**Excerpted data:**
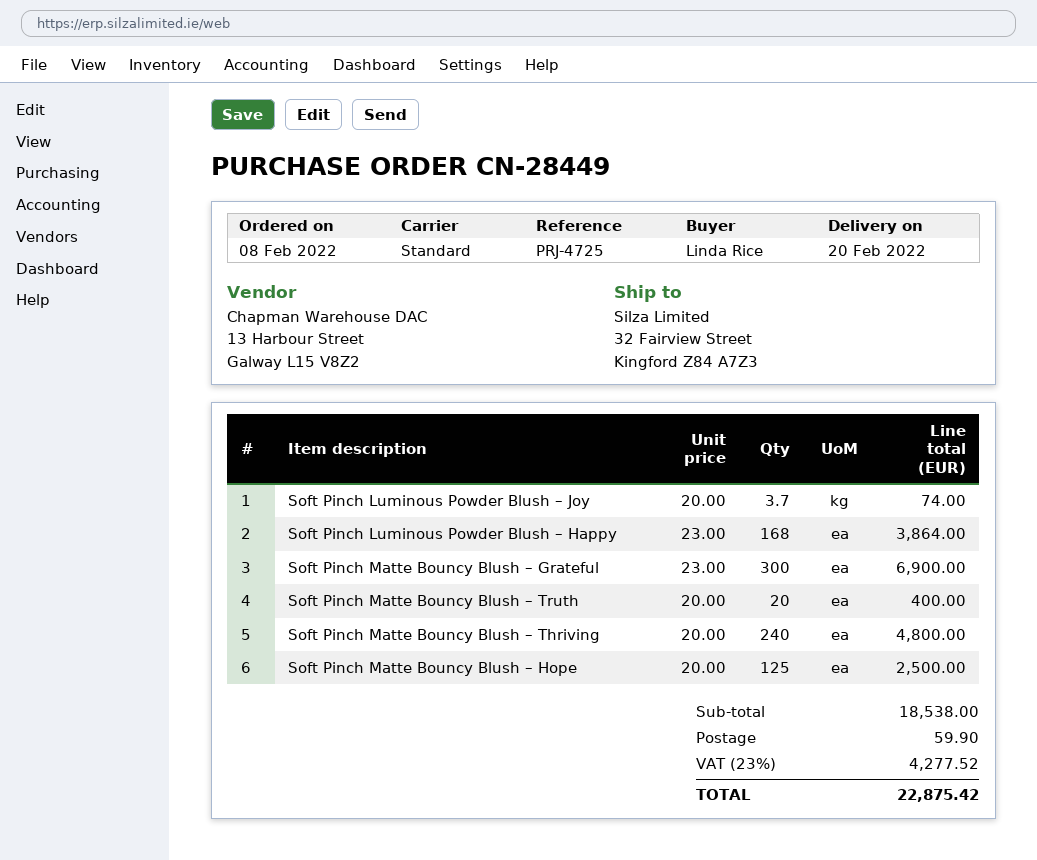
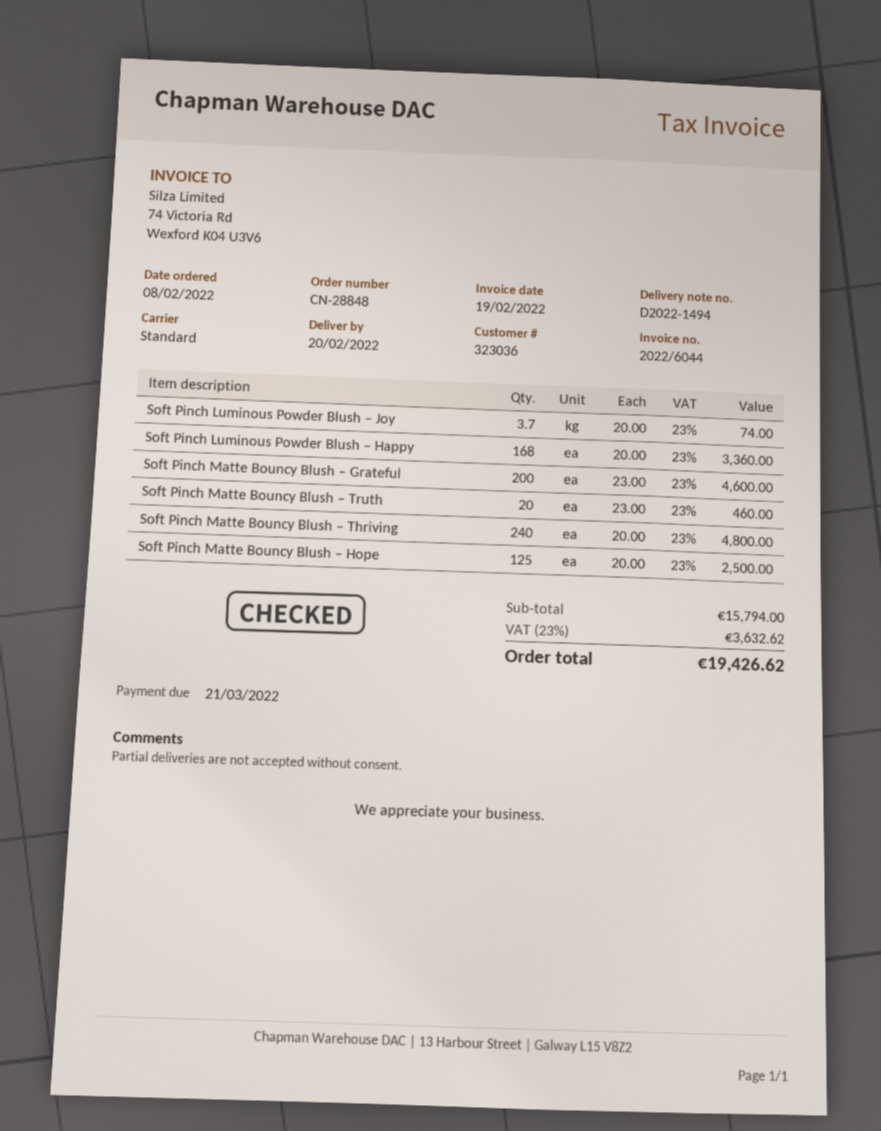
order number: CN-28449 -> CN-28848
Soft Pinch Luminous Powder Blush – Happy: 168 x 23.00 = 3864.00 -> 168 x 20.00 = 3360.00
Soft Pinch Matte Bouncy Blush – Grateful: 300 x 23.00 = 6900.00 -> 200 x 23.00 = 4600.00
Soft Pinch Matte Bouncy Blush – Truth: 20 x 20.00 = 400.00 -> 20 x 23.00 = 460.00
subtotal: 18538.00 -> 15794.00
shipping: 59.90 -> none
tax: 23% = 4277.52 -> 23% = 3632.62
total: 22875.42 -> 19426.62

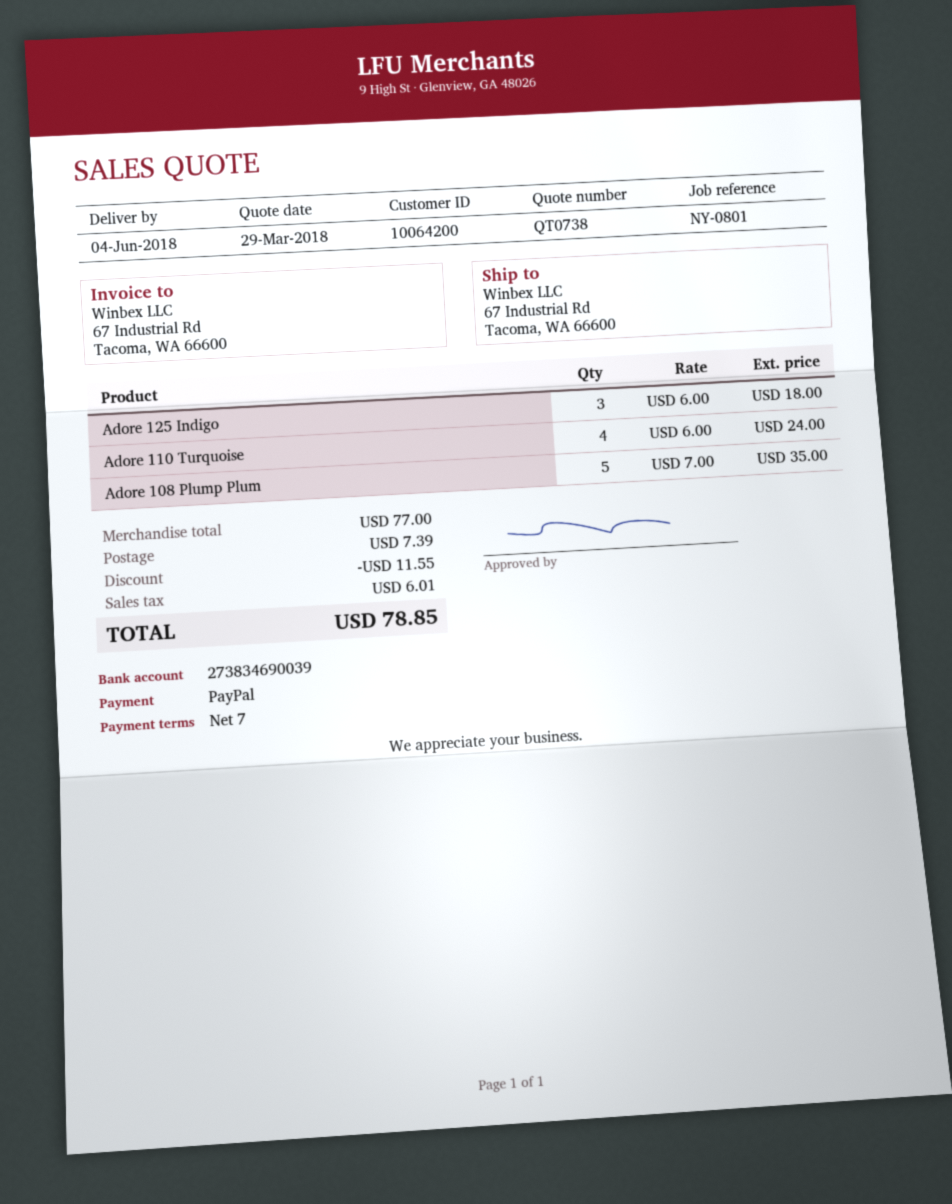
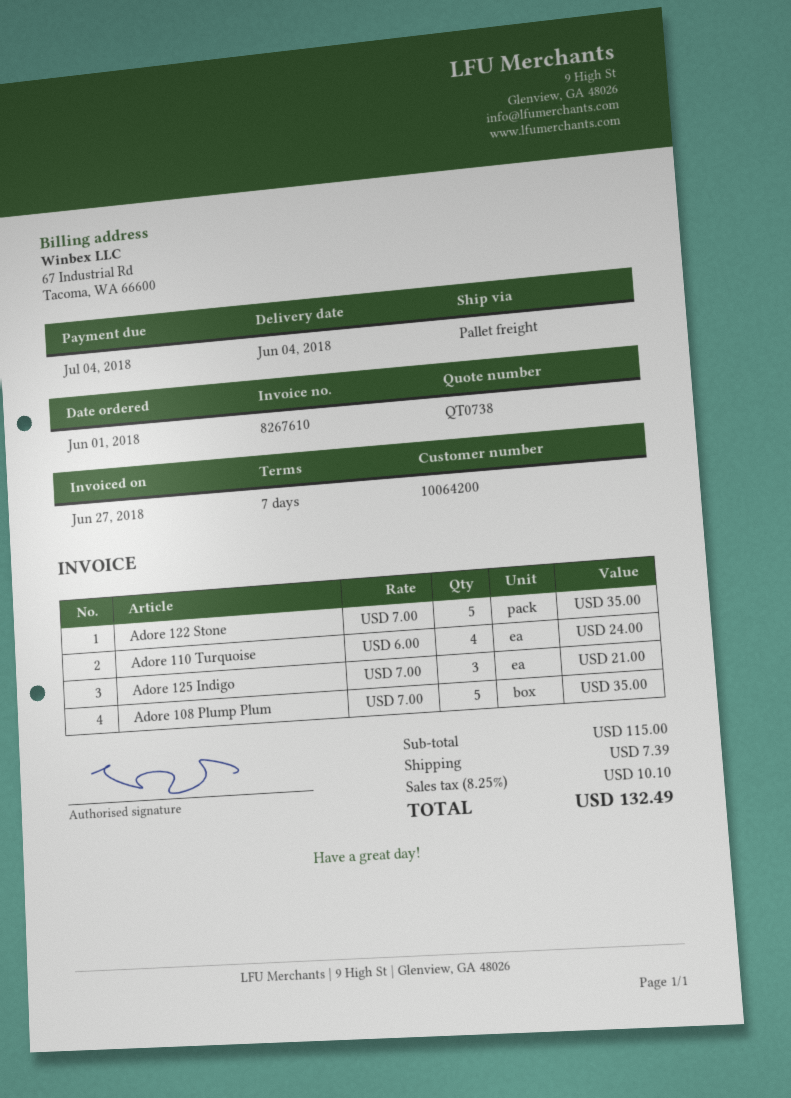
Adore 125 Indigo: 3 x 6.00 = 18.00 -> 3 x 7.00 = 21.00
Adore 122 Stone: none -> 5 x 7.00 = 35.00
subtotal: 77.00 -> 115.00
discount: 11.55 -> none
tax: 6.01 -> 10.10
total: 78.85 -> 132.49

**Brief:** Leave out the pictures, and give all the records again exactly.

**Response box:**
order number: CN-28449 -> CN-28848
Soft Pinch Luminous Powder Blush – Happy: 168 x 23.00 = 3864.00 -> 168 x 20.00 = 3360.00
Soft Pinch Matte Bouncy Blush – Grateful: 300 x 23.00 = 6900.00 -> 200 x 23.00 = 4600.00
Soft Pinch Matte Bouncy Blush – Truth: 20 x 20.00 = 400.00 -> 20 x 23.00 = 460.00
subtotal: 18538.00 -> 15794.00
shipping: 59.90 -> none
tax: 23% = 4277.52 -> 23% = 3632.62
total: 22875.42 -> 19426.62

Adore 125 Indigo: 3 x 6.00 = 18.00 -> 3 x 7.00 = 21.00
Adore 122 Stone: none -> 5 x 7.00 = 35.00
subtotal: 77.00 -> 115.00
discount: 11.55 -> none
tax: 6.01 -> 10.10
total: 78.85 -> 132.49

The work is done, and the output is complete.